#### About this exercise:
Each record that follows should be duplicated exactly, except for its pictures.

User interface change data

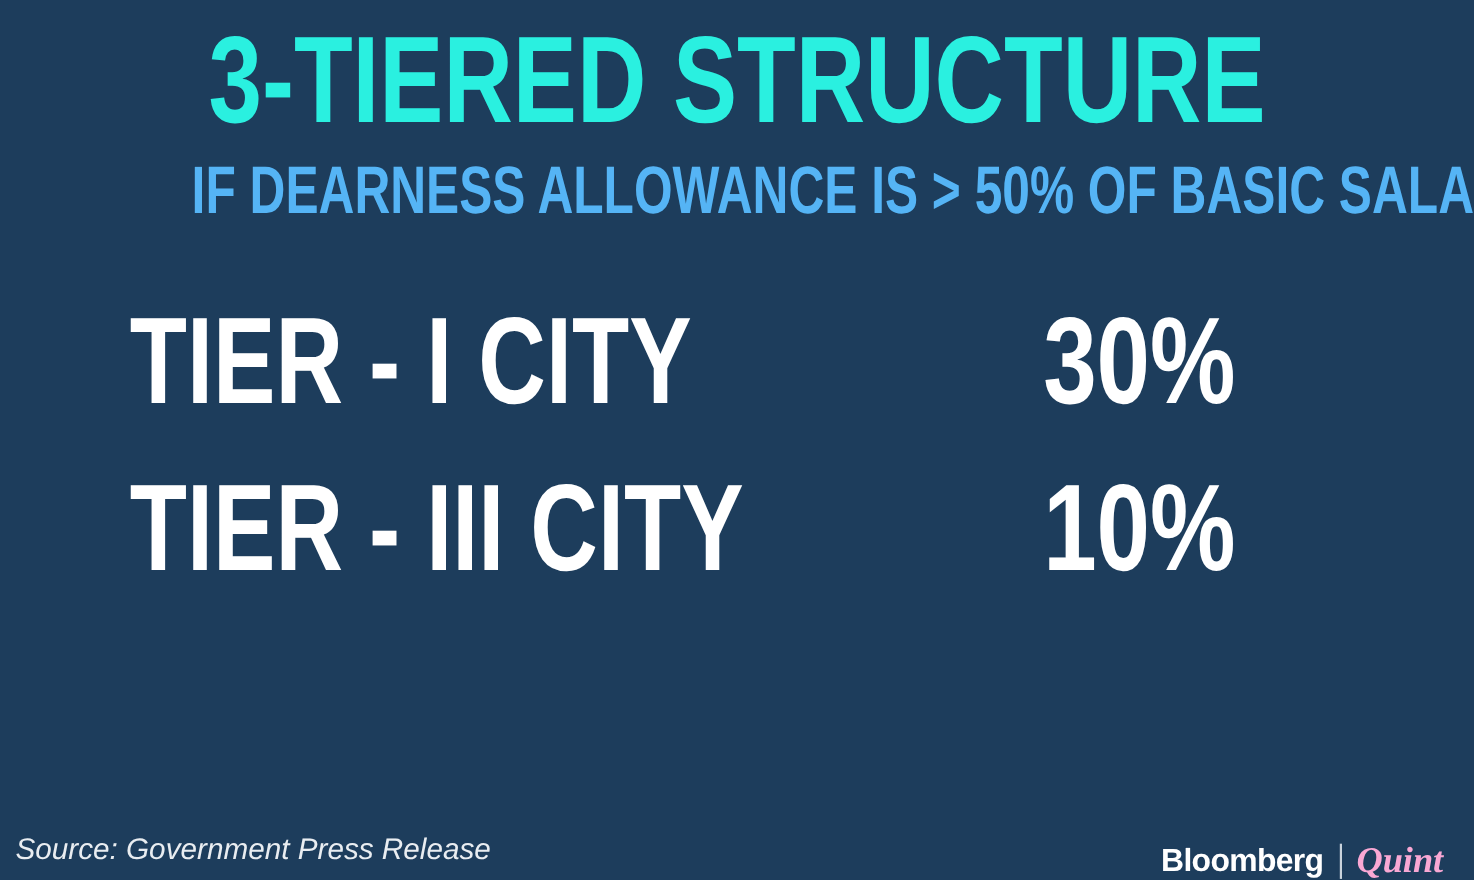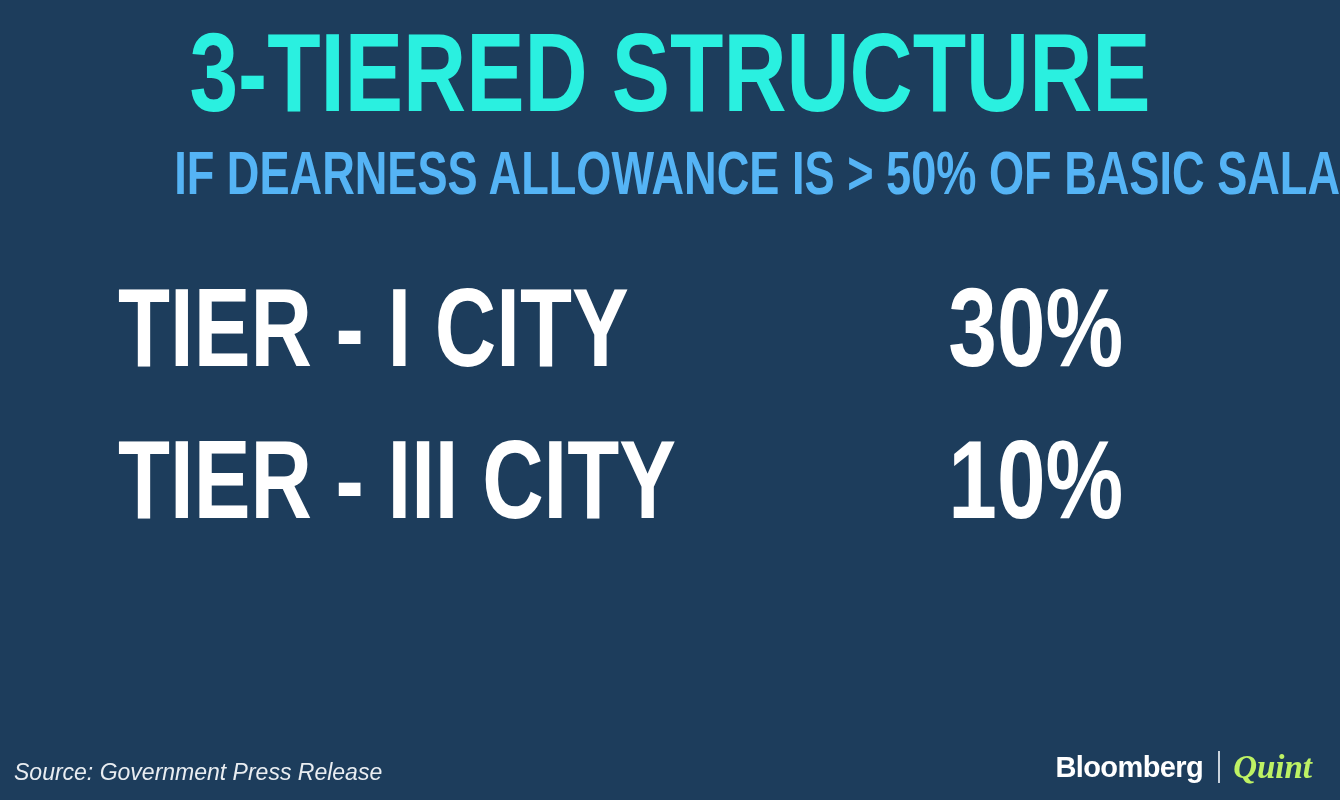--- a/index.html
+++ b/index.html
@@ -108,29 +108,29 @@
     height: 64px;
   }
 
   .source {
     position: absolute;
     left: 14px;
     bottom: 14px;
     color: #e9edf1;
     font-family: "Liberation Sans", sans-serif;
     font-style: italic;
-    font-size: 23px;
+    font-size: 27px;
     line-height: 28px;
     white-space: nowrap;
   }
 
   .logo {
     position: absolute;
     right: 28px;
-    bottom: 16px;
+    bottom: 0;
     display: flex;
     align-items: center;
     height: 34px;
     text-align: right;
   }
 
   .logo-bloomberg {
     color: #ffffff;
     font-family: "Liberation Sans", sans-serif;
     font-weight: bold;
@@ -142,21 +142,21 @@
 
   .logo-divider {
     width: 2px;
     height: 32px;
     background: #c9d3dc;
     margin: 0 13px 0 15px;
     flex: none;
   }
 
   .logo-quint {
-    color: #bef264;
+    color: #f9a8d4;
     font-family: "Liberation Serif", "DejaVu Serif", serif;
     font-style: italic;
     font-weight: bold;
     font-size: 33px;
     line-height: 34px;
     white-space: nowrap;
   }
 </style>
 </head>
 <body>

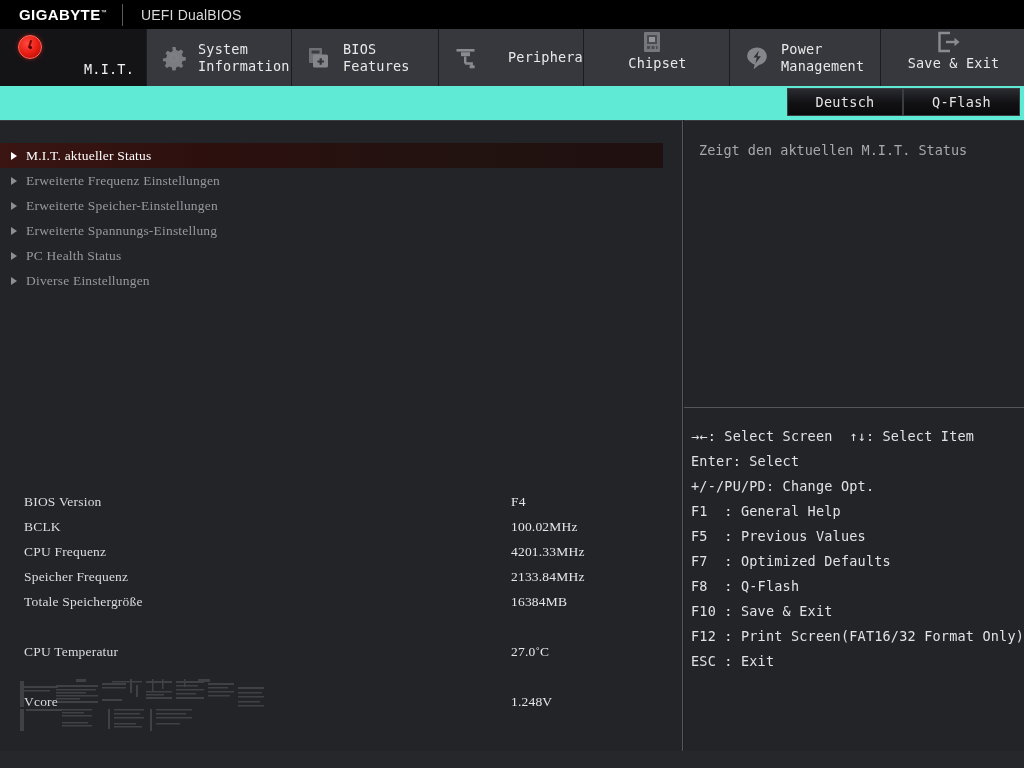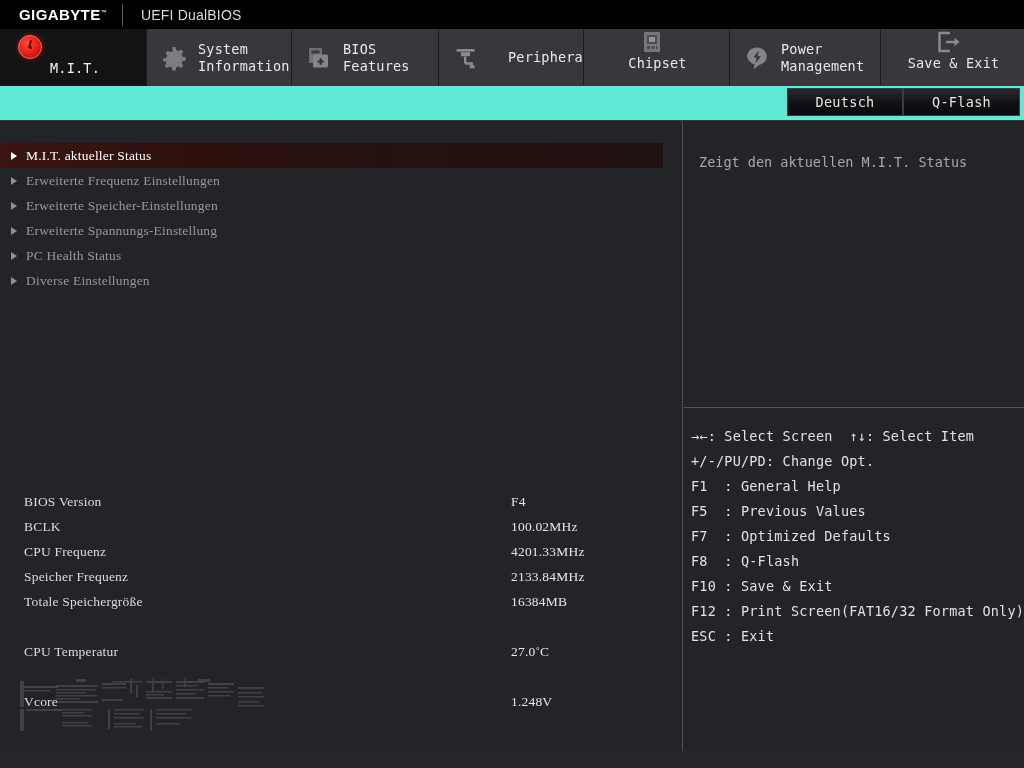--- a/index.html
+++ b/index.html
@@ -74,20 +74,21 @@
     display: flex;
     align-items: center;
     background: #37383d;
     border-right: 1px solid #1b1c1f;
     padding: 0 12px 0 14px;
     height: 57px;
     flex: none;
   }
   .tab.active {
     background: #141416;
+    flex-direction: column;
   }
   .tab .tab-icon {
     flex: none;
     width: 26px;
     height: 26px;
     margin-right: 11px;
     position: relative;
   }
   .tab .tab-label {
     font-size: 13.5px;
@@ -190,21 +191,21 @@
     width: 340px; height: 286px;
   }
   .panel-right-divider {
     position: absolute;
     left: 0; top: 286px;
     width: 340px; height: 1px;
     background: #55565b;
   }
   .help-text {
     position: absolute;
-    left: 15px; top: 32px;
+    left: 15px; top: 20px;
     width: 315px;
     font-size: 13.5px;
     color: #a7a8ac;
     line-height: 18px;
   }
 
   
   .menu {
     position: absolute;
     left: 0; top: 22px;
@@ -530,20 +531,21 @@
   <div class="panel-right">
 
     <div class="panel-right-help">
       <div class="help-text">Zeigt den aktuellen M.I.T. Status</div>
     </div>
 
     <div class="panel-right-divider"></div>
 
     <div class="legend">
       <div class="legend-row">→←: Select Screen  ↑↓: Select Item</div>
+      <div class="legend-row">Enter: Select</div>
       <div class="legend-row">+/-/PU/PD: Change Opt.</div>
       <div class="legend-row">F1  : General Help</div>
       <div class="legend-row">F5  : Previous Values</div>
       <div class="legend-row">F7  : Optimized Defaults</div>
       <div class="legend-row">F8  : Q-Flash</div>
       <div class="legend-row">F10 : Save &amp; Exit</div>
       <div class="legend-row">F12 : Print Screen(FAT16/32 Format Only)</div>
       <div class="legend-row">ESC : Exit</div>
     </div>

#### Completed exercise:
--- a/index.html
+++ b/index.html
@@ -108,29 +108,29 @@
     height: 64px;
   }
 
   .source {
     position: absolute;
     left: 14px;
     bottom: 14px;
     color: #e9edf1;
     font-family: "Liberation Sans", sans-serif;
     font-style: italic;
-    font-size: 23px;
+    font-size: 27px;
     line-height: 28px;
     white-space: nowrap;
   }
 
   .logo {
     position: absolute;
     right: 28px;
-    bottom: 16px;
+    bottom: 0;
     display: flex;
     align-items: center;
     height: 34px;
     text-align: right;
   }
 
   .logo-bloomberg {
     color: #ffffff;
     font-family: "Liberation Sans", sans-serif;
     font-weight: bold;
@@ -142,21 +142,21 @@
 
   .logo-divider {
     width: 2px;
     height: 32px;
     background: #c9d3dc;
     margin: 0 13px 0 15px;
     flex: none;
   }
 
   .logo-quint {
-    color: #bef264;
+    color: #f9a8d4;
     font-family: "Liberation Serif", "DejaVu Serif", serif;
     font-style: italic;
     font-weight: bold;
     font-size: 33px;
     line-height: 34px;
     white-space: nowrap;
   }
 </style>
 </head>
 <body>

--- a/index.html
+++ b/index.html
@@ -74,20 +74,21 @@
     display: flex;
     align-items: center;
     background: #37383d;
     border-right: 1px solid #1b1c1f;
     padding: 0 12px 0 14px;
     height: 57px;
     flex: none;
   }
   .tab.active {
     background: #141416;
+    flex-direction: column;
   }
   .tab .tab-icon {
     flex: none;
     width: 26px;
     height: 26px;
     margin-right: 11px;
     position: relative;
   }
   .tab .tab-label {
     font-size: 13.5px;
@@ -190,21 +191,21 @@
     width: 340px; height: 286px;
   }
   .panel-right-divider {
     position: absolute;
     left: 0; top: 286px;
     width: 340px; height: 1px;
     background: #55565b;
   }
   .help-text {
     position: absolute;
-    left: 15px; top: 32px;
+    left: 15px; top: 20px;
     width: 315px;
     font-size: 13.5px;
     color: #a7a8ac;
     line-height: 18px;
   }
 
   
   .menu {
     position: absolute;
     left: 0; top: 22px;
@@ -530,20 +531,21 @@
   <div class="panel-right">
 
     <div class="panel-right-help">
       <div class="help-text">Zeigt den aktuellen M.I.T. Status</div>
     </div>
 
     <div class="panel-right-divider"></div>
 
     <div class="legend">
       <div class="legend-row">→←: Select Screen  ↑↓: Select Item</div>
+      <div class="legend-row">Enter: Select</div>
       <div class="legend-row">+/-/PU/PD: Change Opt.</div>
       <div class="legend-row">F1  : General Help</div>
       <div class="legend-row">F5  : Previous Values</div>
       <div class="legend-row">F7  : Optimized Defaults</div>
       <div class="legend-row">F8  : Q-Flash</div>
       <div class="legend-row">F10 : Save &amp; Exit</div>
       <div class="legend-row">F12 : Print Screen(FAT16/32 Format Only)</div>
       <div class="legend-row">ESC : Exit</div>
     </div>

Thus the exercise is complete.